::: PROVIDED INFORMATION :::

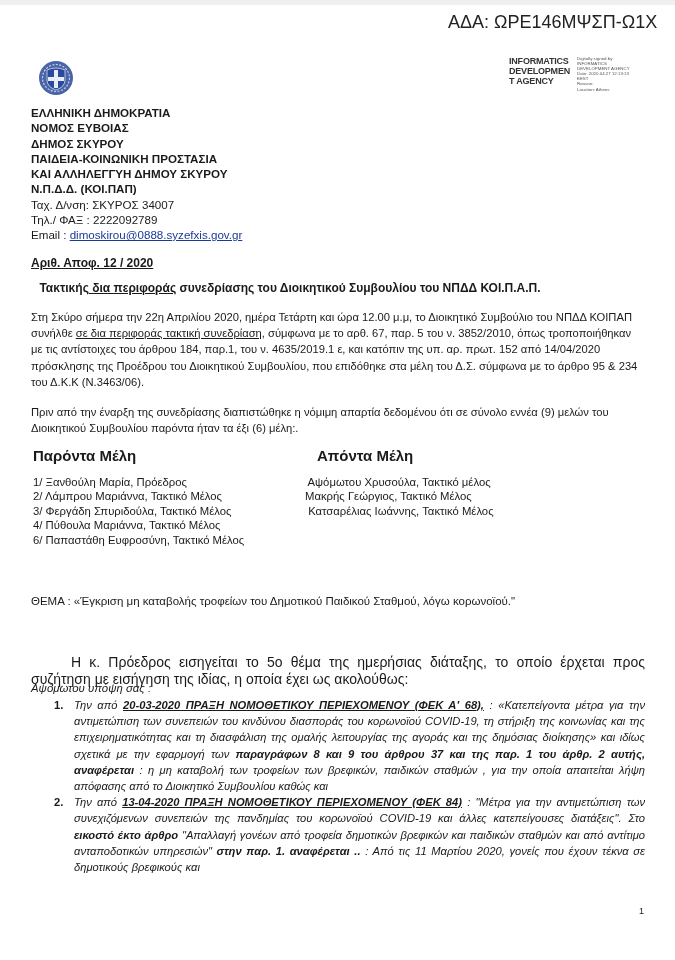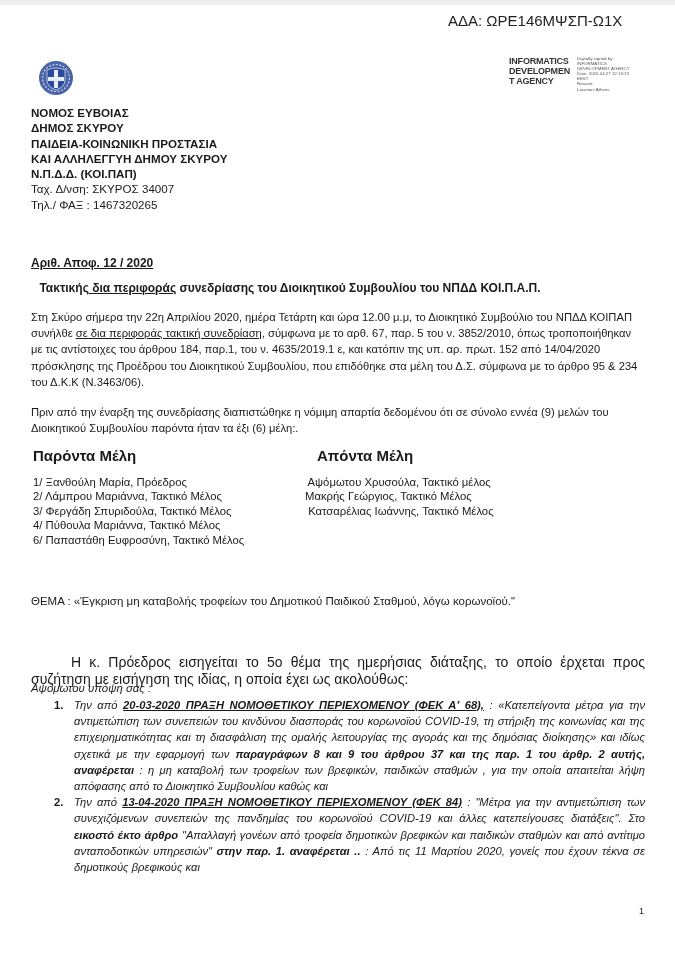--- a/index.html
+++ b/index.html
@@ -11,7 +11,7 @@
     position: relative;
   }
   .topbar { position: absolute; left: 0; top: 0; width: 675px; height: 5px; background: #efefef; }
-  .ada { position: absolute; left: 448px; top: 12px; font-size: 15px; color: #222; }
+  .ada { position: absolute; left: 448px; top: 12px; font-size: 18px; color: #222; }
   .sig { position: absolute; left: 509px; top: 56px; display: flex; gap: 0; }
   .sig-org { font-size: 9px; line-height: 10px; color: #333; width: 68px; font-weight: bold; letter-spacing: -0.2px; }
   .sig-meta { font-size: 4.4px; line-height: 5.1px; color: #555; width: 70px; }

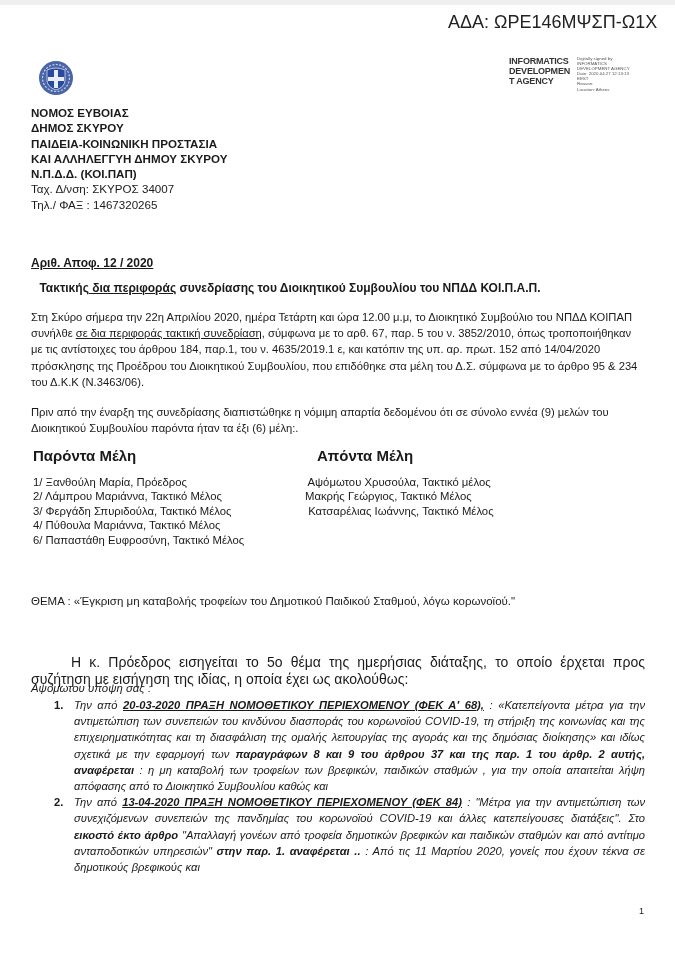--- a/index.html
+++ b/index.html
@@ -74,6 +74,7 @@
 </svg>
 
 <div class="hdr">
+  <div class="b">ΕΛΛΗΝΙΚΗ ΔΗΜΟΚΡΑΤΙΑ</div>
   <div class="b">ΝΟΜΟΣ ΕΥΒΟΙΑΣ</div>
   <div class="b">ΔΗΜΟΣ ΣΚΥΡΟΥ</div>
   <div class="b">ΠΑΙΔΕΙΑ-ΚΟΙΝΩΝΙΚΗ ΠΡΟΣΤΑΣΙΑ</div>

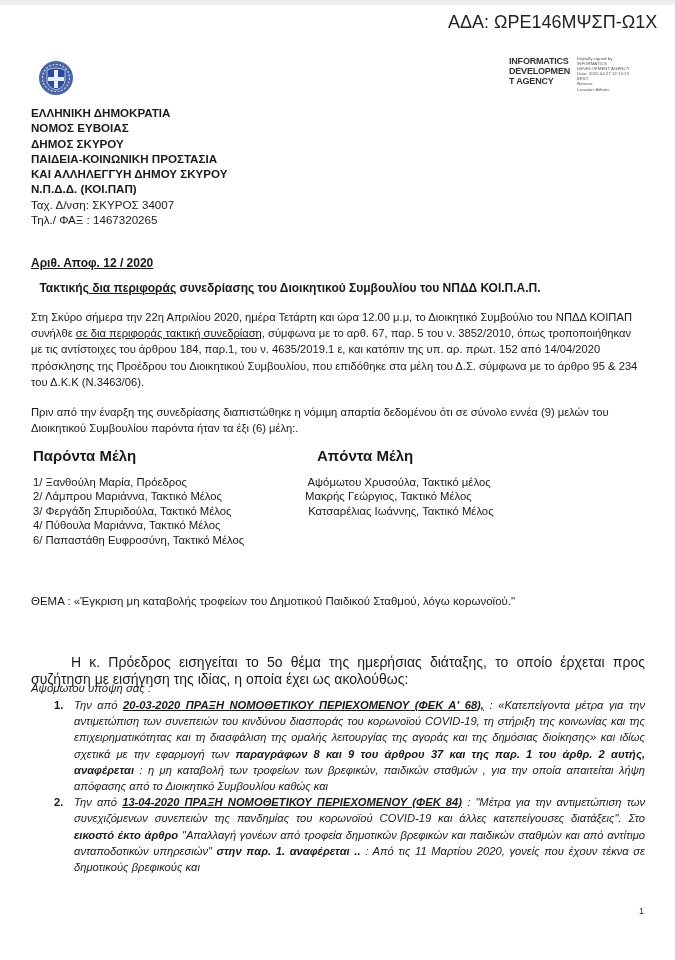--- a/index.html
+++ b/index.html
@@ -81,7 +81,7 @@
   <div class="b">ΚΑΙ ΑΛΛΗΛΕΓΓΥΗ ΔΗΜΟΥ ΣΚΥΡΟΥ</div>
   <div class="b">Ν.Π.Δ.Δ. (ΚΟΙ.ΠΑΠ)</div>
   <div>Ταχ. Δ/νση: ΣΚΥΡΟΣ 34007</div>
-  <div>Τηλ./ ΦΑΞ : 1467320265</div>
+  <div>Τηλ./ ΦΑΞ : 2222092789</div>
 </div>
 
 <div class="decno">Αριθ. Αποφ.  12 / 2020</div>

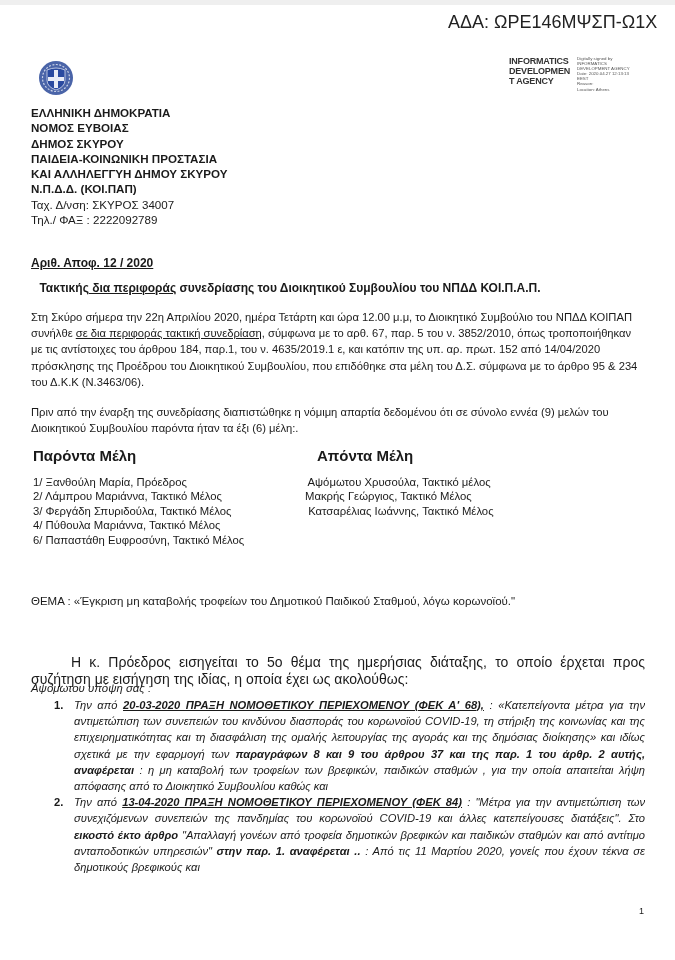--- a/index.html
+++ b/index.html
@@ -82,6 +82,7 @@
   <div class="b">Ν.Π.Δ.Δ. (ΚΟΙ.ΠΑΠ)</div>
   <div>Ταχ. Δ/νση: ΣΚΥΡΟΣ 34007</div>
   <div>Τηλ./ ΦΑΞ : 2222092789</div>
+  <div><span>Email : </span><a>dimoskirou@0888.syzefxis.gov.gr</a></div>
 </div>
 
 <div class="decno">Αριθ. Αποφ.  12 / 2020</div>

:::

### [WORK INSTRUCTIONS]
Extract each line holding the word "height" from the records.

### [ANSWER BOX]
   .topbar { position: absolute; left: 0; top: 0; width: 675px; height: 5px; background: #efefef; }
   .sig-org { font-size: 9px; line-height: 10px; color: #333; width: 68px; font-weight: bold; letter-spacing: -0.2px; }
   .sig-meta { font-size: 4.4px; line-height: 5.1px; color: #555; width: 70px; }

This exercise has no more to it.